Starting at the first line of the entries below, please return exactly each line up to and including the one with "- Lista de servicios"; pictures stay out.
Start of Block
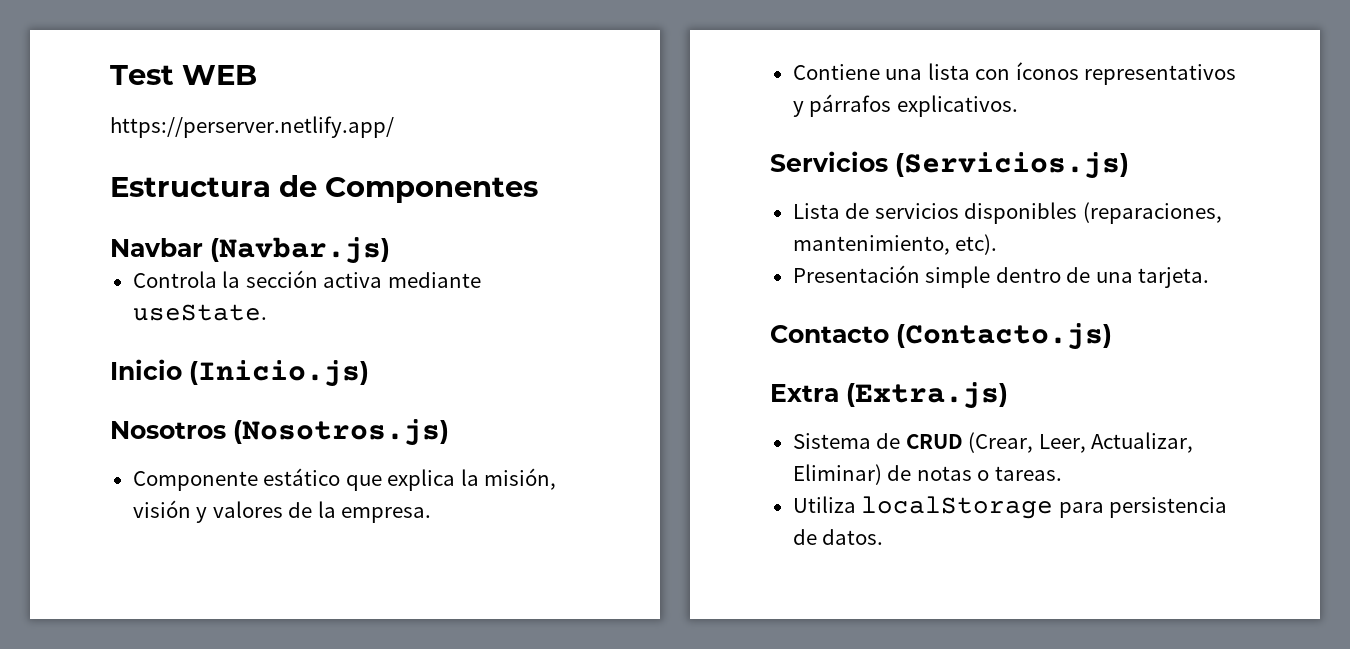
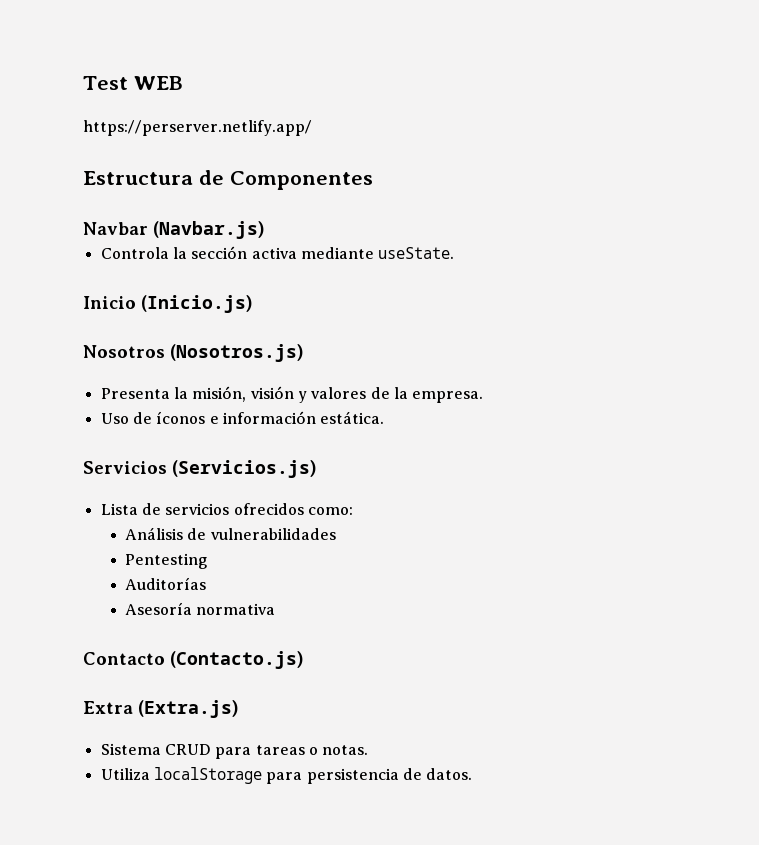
- Componente estático que explica la misión, visión y valores de la empresa.
+ Presenta la misión, visión y valores de la empresa.
- Contiene una lista con íconos representativos y párrafos explicativos.
+ Uso de íconos e información estática.
- Lista de servicios disponibles (reparaciones, mantenimiento, etc).
- Presentación simple dentro de una tarjeta.
+ Lista de servicios ofrecidos como:
+ Análisis de vulnerabilidades
+ Pentesting
+ Auditorías
+ Asesoría normativa
- Sistema de CRUD (Crear, Leer, Actualizar, Eliminar) de notas o tareas.
+ Sistema CRUD para tareas o notas.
End of Block
■ Result for this task ■
- Componente estático que explica la misión, visión y valores de la empresa.
+ Presenta la misión, visión y valores de la empresa.
- Contiene una lista con íconos representativos y párrafos explicativos.
+ Uso de íconos e información estática.
- Lista de servicios disponibles (reparaciones, mantenimiento, etc).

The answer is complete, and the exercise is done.